Did you have a Nintendo back in the 1980s and ‘90s? Did you go to someone’s house and play their NES? I did. We have one man to thank for that.
Nintendo founder Hiroshi Yamauchi died in his native Japan early this morning of pneumonia complications. He was 85 years old. But did you know Nintendo has been around since the 1940s? No, not as an electronic gaming company, but as a card game maker. Mr. Yamauchi inherited it after his grandfather’s death in 1949. By the late 1970s, he saw the rise of the home video game, and put his innovative skills to work. By the mid-80s, Nintendo was the world leader in home gaming, and names like Donkey Kong, Super Mario Brothers, and Zelda became household names. In the early ‘90s, Yamiuchi followed that with Game Boy and games like Tetris Super Nintendo and games like Final Fight, Street Fighter and Mortal Kombat. Yamauchi retired in 2002. In recent years, Xbox and Playstation have knocked Nintendo off the home gaming throne.
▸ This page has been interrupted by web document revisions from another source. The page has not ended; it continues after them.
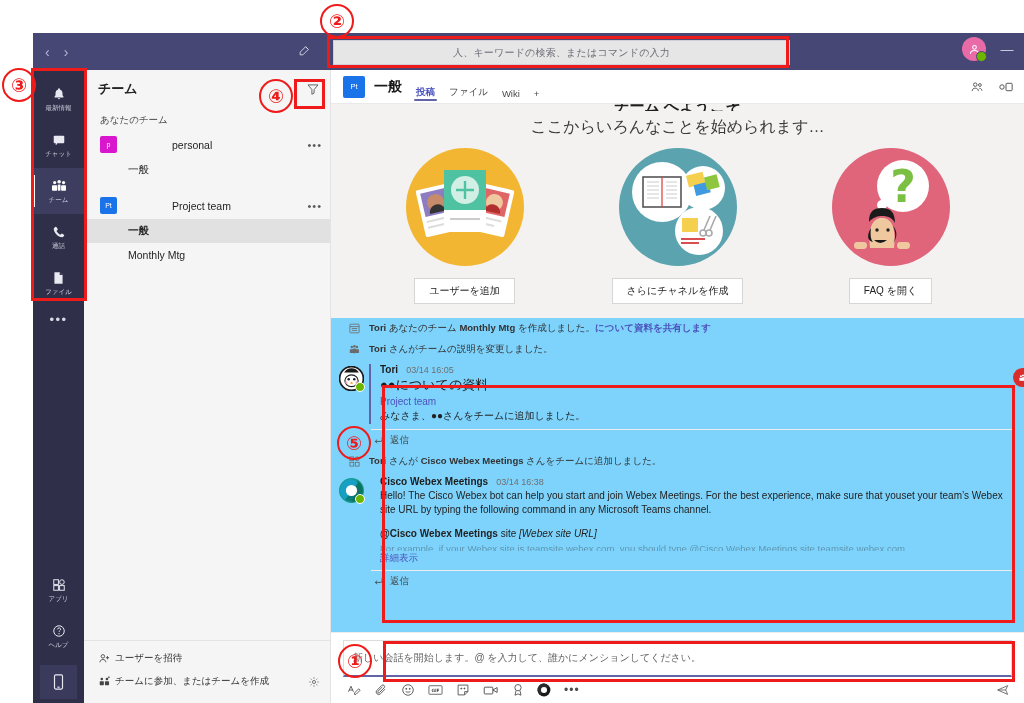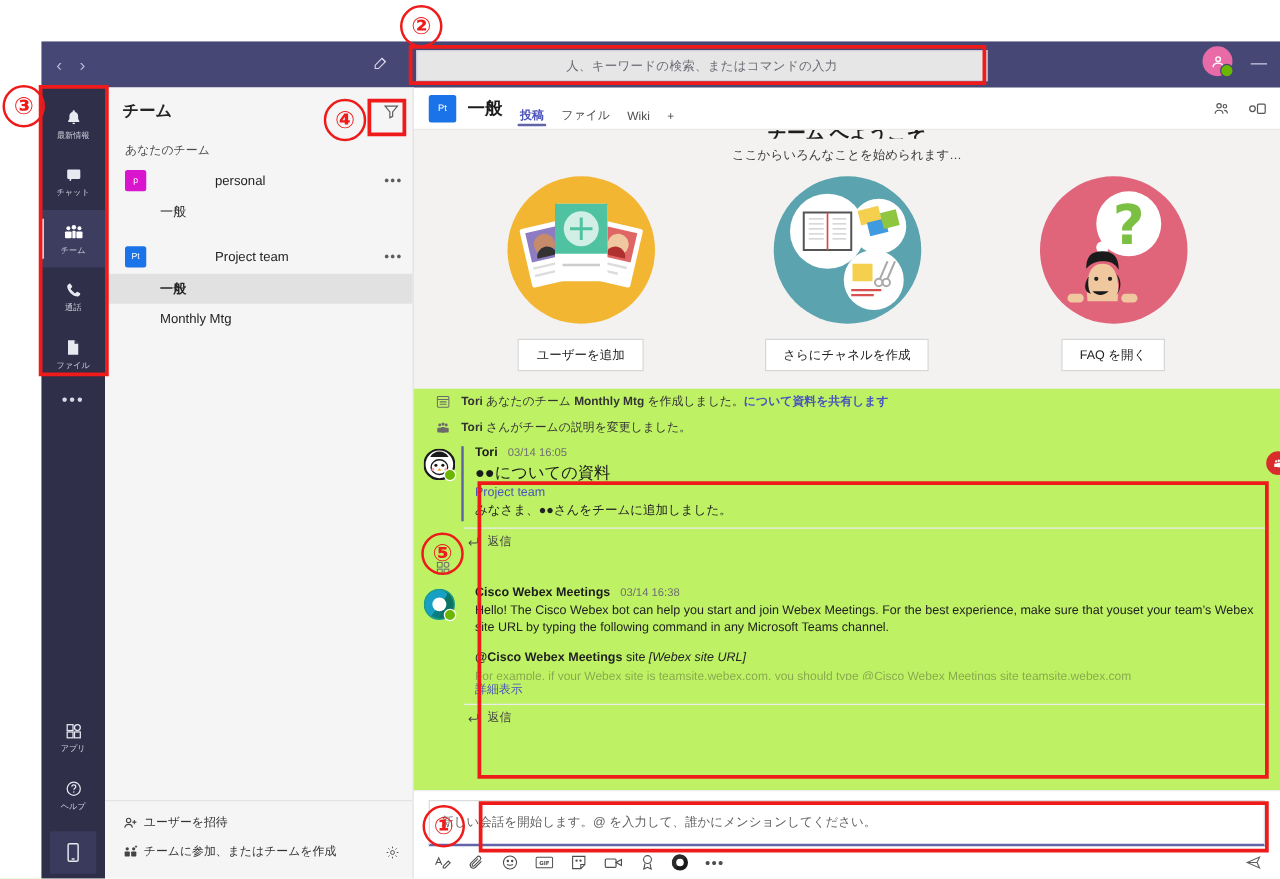--- a/index.html
+++ b/index.html
@@ -59,24 +59,24 @@
   .main{flex:1;display:flex;flex-direction:column;background:#fff;min-width:0;}
   .chan-head{height:33px;display:flex;align-items:center;padding:0 10px 0 12px;border-bottom:1px solid #eaeaea;}
   .ch-av{width:22px;height:22px;background:#1a73e8;border-radius:2px;color:#fff;font-size:7.5px;display:flex;align-items:center;justify-content:center;}
   .ch-name{font-size:14px;font-weight:bold;color:#1b1b1b;margin-left:9px;}
   .ch-tabs{display:flex;align-items:flex-end;gap:14px;margin-left:14px;height:33px;}
   .ch-tab{font-size:9.5px;color:#4a4a4a;padding-bottom:4px;position:relative;align-self:flex-end;}
   .ch-tab.sel{color:#4b53bc;font-weight:bold;}
   .ch-tab.sel::after{content:"";position:absolute;left:-2px;right:-2px;bottom:2px;height:2px;background:#6264a7;border-radius:1px;}
   .ch-right{margin-left:auto;display:flex;align-items:center;gap:14px;color:#565656;}
   
-  .conv{flex:1;overflow:hidden;background:#bef264;position:relative;}
+  .conv{flex:1;overflow:hidden;background:#7dd3fc;position:relative;}
   .welcome{background:#f3f2f1;padding:0 0 14px;text-align:center;}
   .wel-title{font-size:15px;font-weight:bold;color:#1d1d1d;padding-top:0;margin-top:-7px;height:14px;overflow:hidden;}
-  .wel-sub{font-size:10px;color:#3a3a3a;padding:6px 0 10px;}
+  .wel-sub{font-size:16px;color:#3a3a3a;padding:6px 0 10px;}
   .cards{display:flex;justify-content:center;gap:43px;}
   .card{display:flex;flex-direction:column;align-items:center;width:170px;}
   .circle{width:118px;height:118px;border-radius:50%;position:relative;overflow:hidden;}
   .c1{background:#f2b632;}
   .c2{background:#5ba3ae;}
   .c3{background:#e0647a;}
   .card-btn{margin-top:12px;background:#fff;border:1px solid #d6d6d6;font-size:10px;color:#222;padding:5px 14px;}
   
   .sys-row{display:flex;align-items:center;padding:4px 12px 4px 8px;}
   .sys-ico{width:30px;display:flex;justify-content:center;color:#6b6b6b;font-size:12px;}
@@ -494,20 +494,21 @@
 
         <div class="sys-row">
           <span class="sys-ico">
             <svg width="13" height="13" viewBox="0 0 24 24" fill="none" stroke="#6b6b6b" stroke-width="1.5">
               <rect x="3.5" y="3.5" width="7" height="7"></rect>
                 <rect x="3.5" y="13.5" width="7" height="7"></rect>
               <rect x="13.5" y="13.5" width="7" height="7"></rect>
                 <circle cx="17" cy="7" r="3.6"></circle>
             </svg>
           </span>
+          <span class="sys-txt"><b>Tori</b><span> さんが </span><b>Cisco Webex Meetings</b><span> さんをチームに追加しました。</span></span>
         </div>
 
         <div class="msg">
           <div class="msg-av">
             <span class="av-circle">
               <svg width="25" height="25" viewBox="0 0 34 34">
                 <circle cx="17" cy="17" r="16" fill="#0b7f7f"></circle>
                 <circle cx="17" cy="17" r="16" fill="none" stroke="#1a9b8a" stroke-width="2"></circle>
                 <path d="M17 1a16 16 0 00-9 29L26 6A15.9 15.9 0 0017 1z" fill="#17a0c4"></path>
                 <path d="M17 33a16 16 0 009-29" fill="#0e6b4f" opacity=".55"></path>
But nobody can deny the impact Hiroshi Yamachi’s Nintendo Entertainment System has had on our pop culture and psyche. Even today the Nintendo Wii is having moderate success. The more I learn about Mr. Yamauchi, the more I respect his ability to have success and keep a low profile about it. Okay, maybe it was a different time when he ran Nintendo, but I never saw him at a press conference displaying Nintendo’s new product. In fact, I don’t remember him being in the public eye much at all. But yet he created an empire, and according to Forbes, his worth is over $7 billion. So he did a lot of things right. What’s your favorite Nintendo memory?